THE DATA START

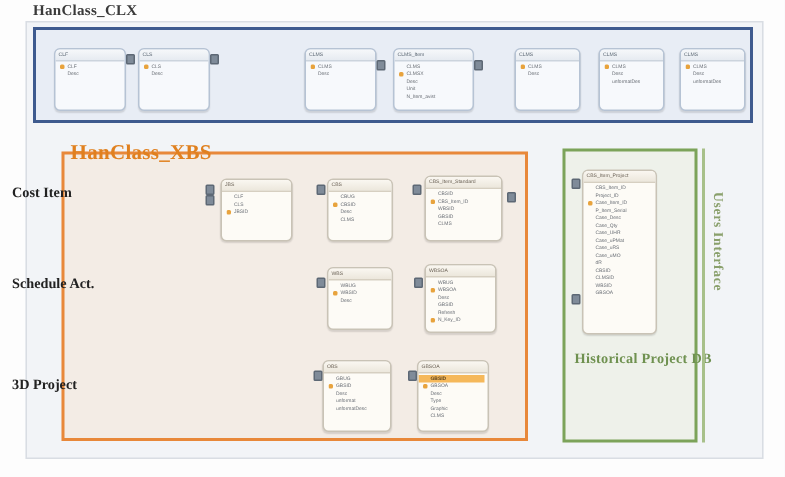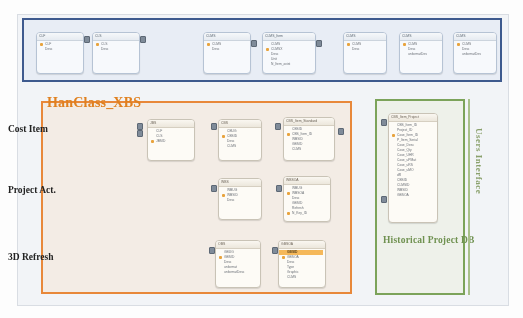"HanClass_CLX" div.g-title { html: none -> <div>HanClass_CLX</div> }
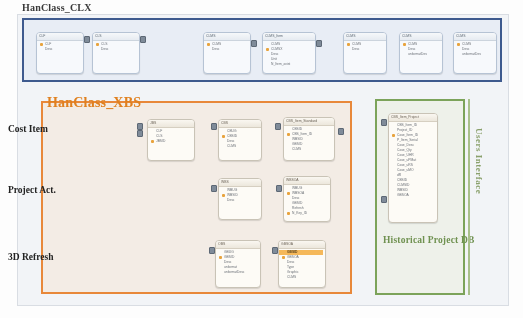"Project Act." div.side-lbl { text: Project -> Schedule }
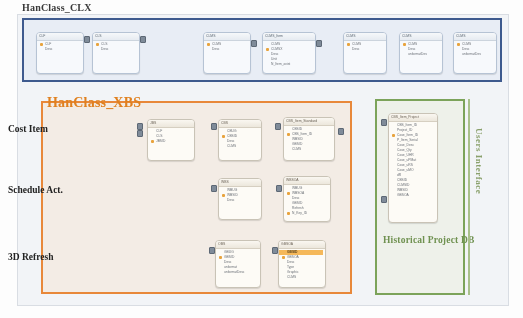"3D Refresh" div.side-lbl { text: Refresh -> Project }
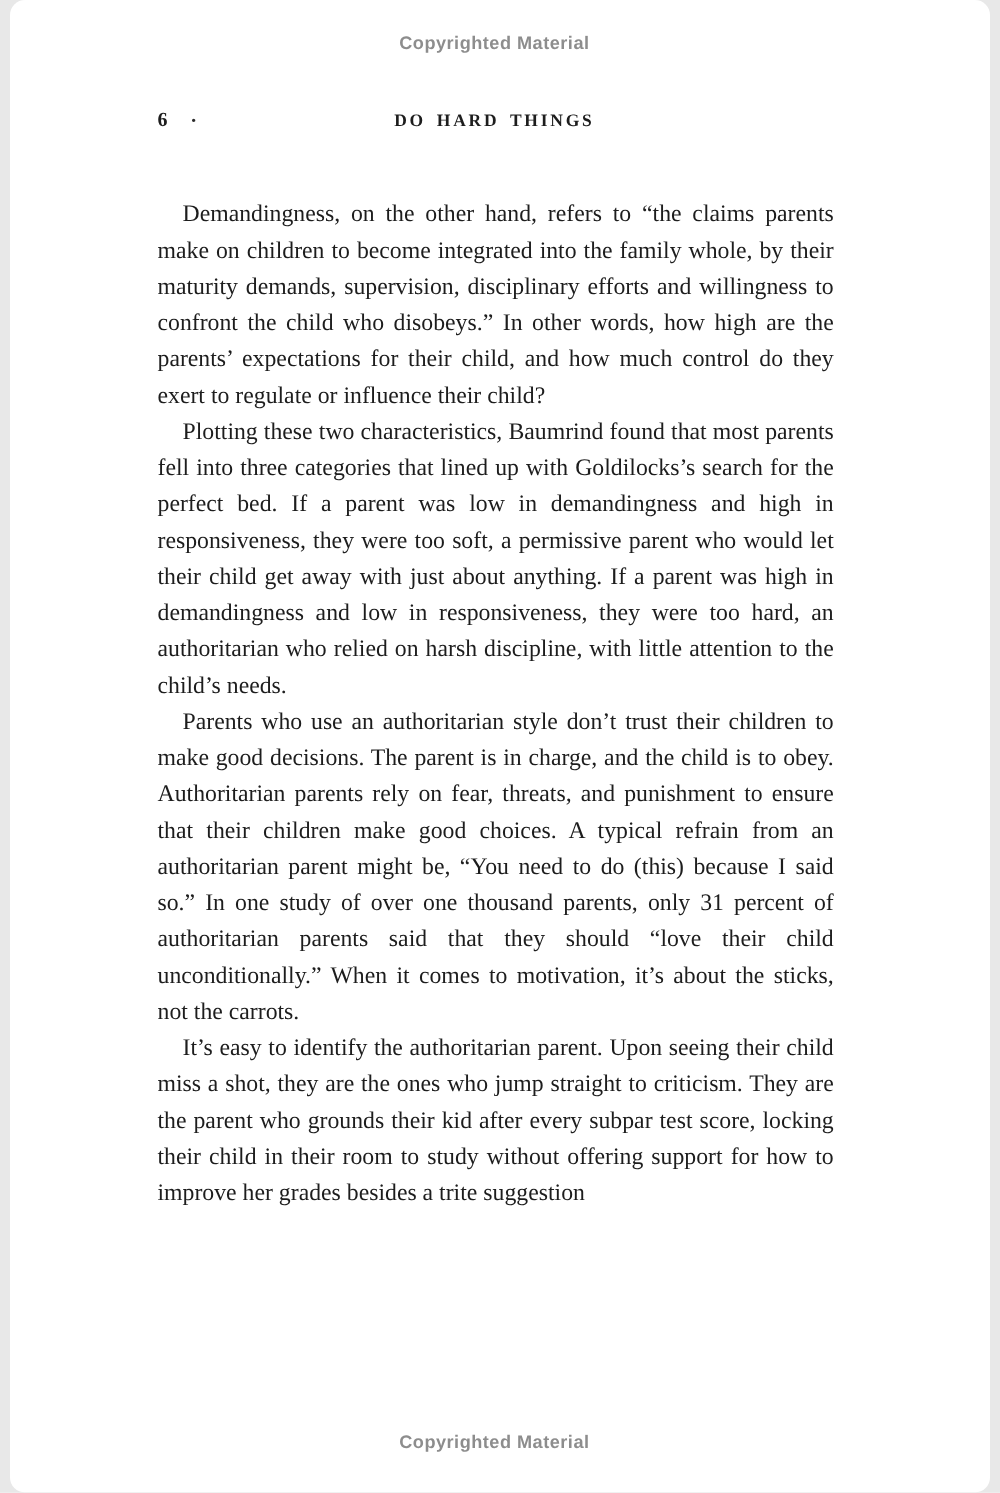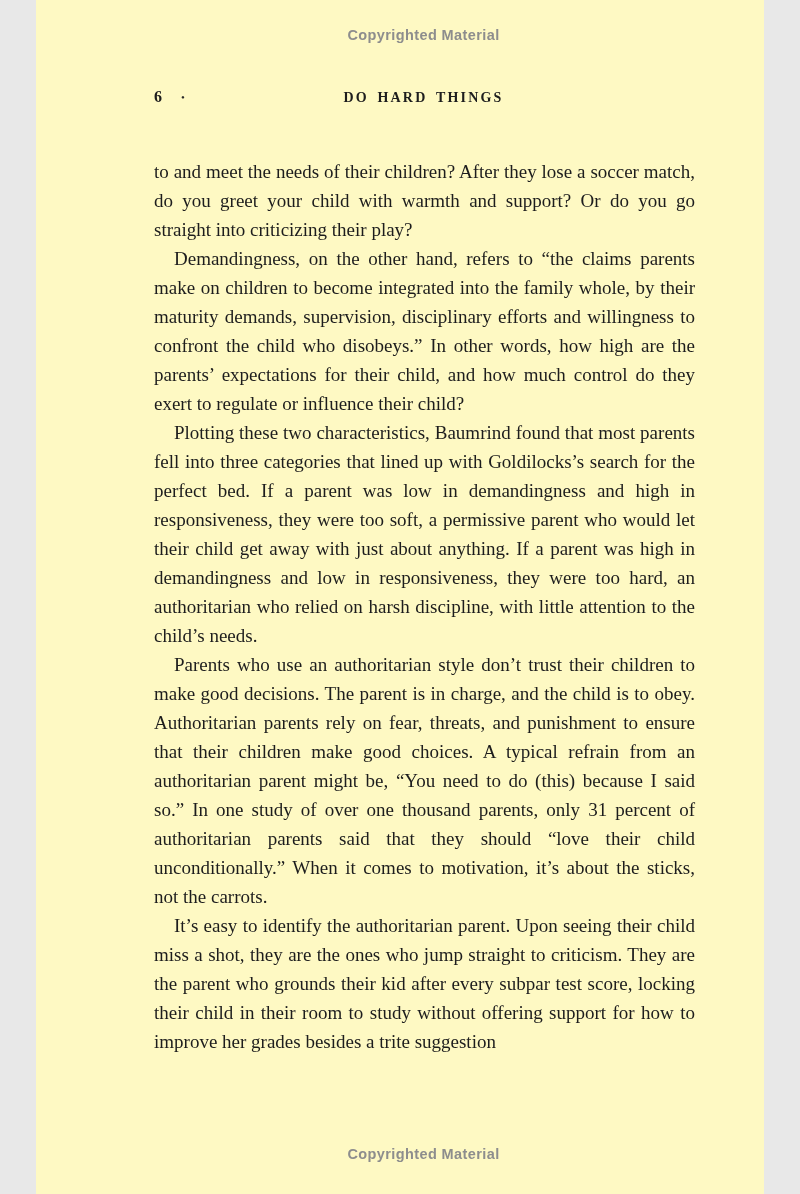"Copyrighted Material" .page { background: #fef9c3 -> #ffffff; border-radius: none -> 12px; width: 728px -> 784px }
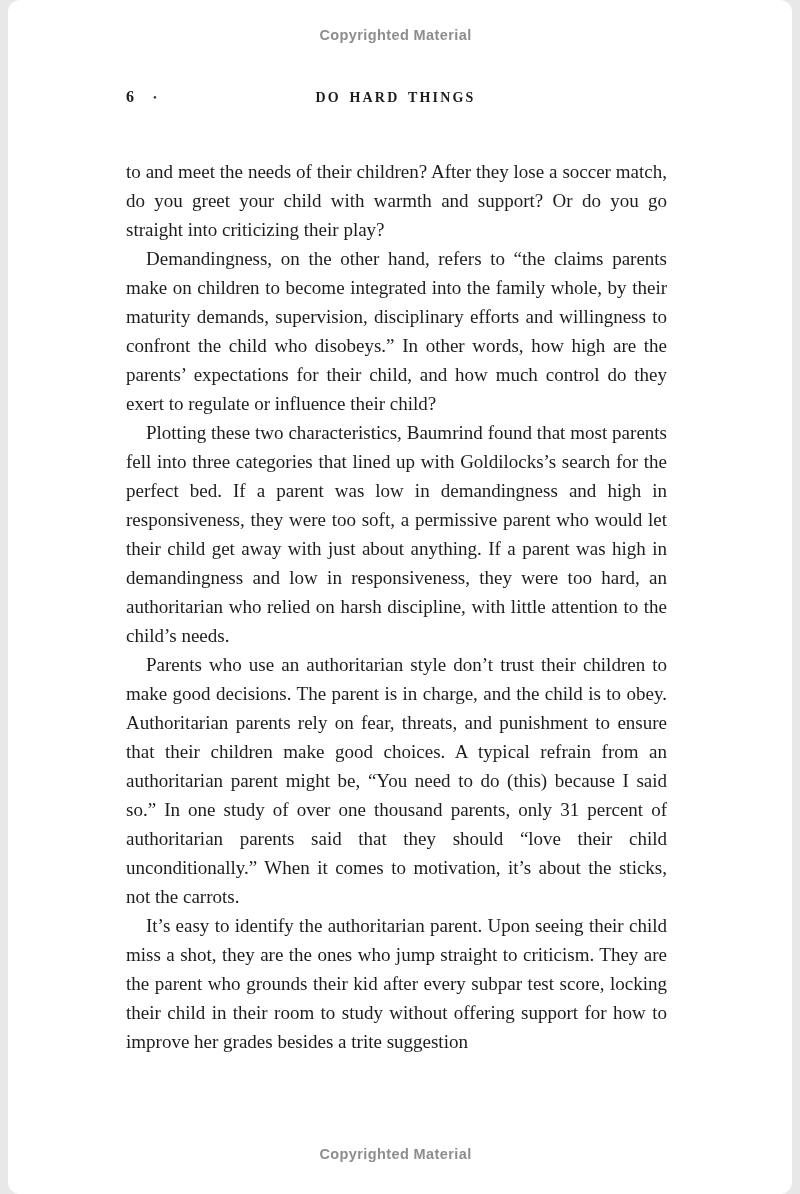"to and meet the needs" p.no-indent { html: <p>to and meet the needs of their children? After they lose a soccer match, do you greet your child with warmth and support? Or do you go straight into criticizing their play?</p> -> none }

THE DATA END

ACTIVITY: Your task is a word-for-word transcription of the entries, leaving out all pictures.

EXERCISE ANSWER:
"HanClass_CLX" div.g-title { html: none -> <div>HanClass_CLX</div> }
"Project Act." div.side-lbl { text: Project -> Schedule }
"3D Refresh" div.side-lbl { text: Refresh -> Project }
"Copyrighted Material" .page { background: #fef9c3 -> #ffffff; border-radius: none -> 12px; width: 728px -> 784px }
"to and meet the needs" p.no-indent { html: <p>to and meet the needs of their children? After they lose a soccer match, do you greet your child with warmth and support? Or do you go straight into criticizing their play?</p> -> none }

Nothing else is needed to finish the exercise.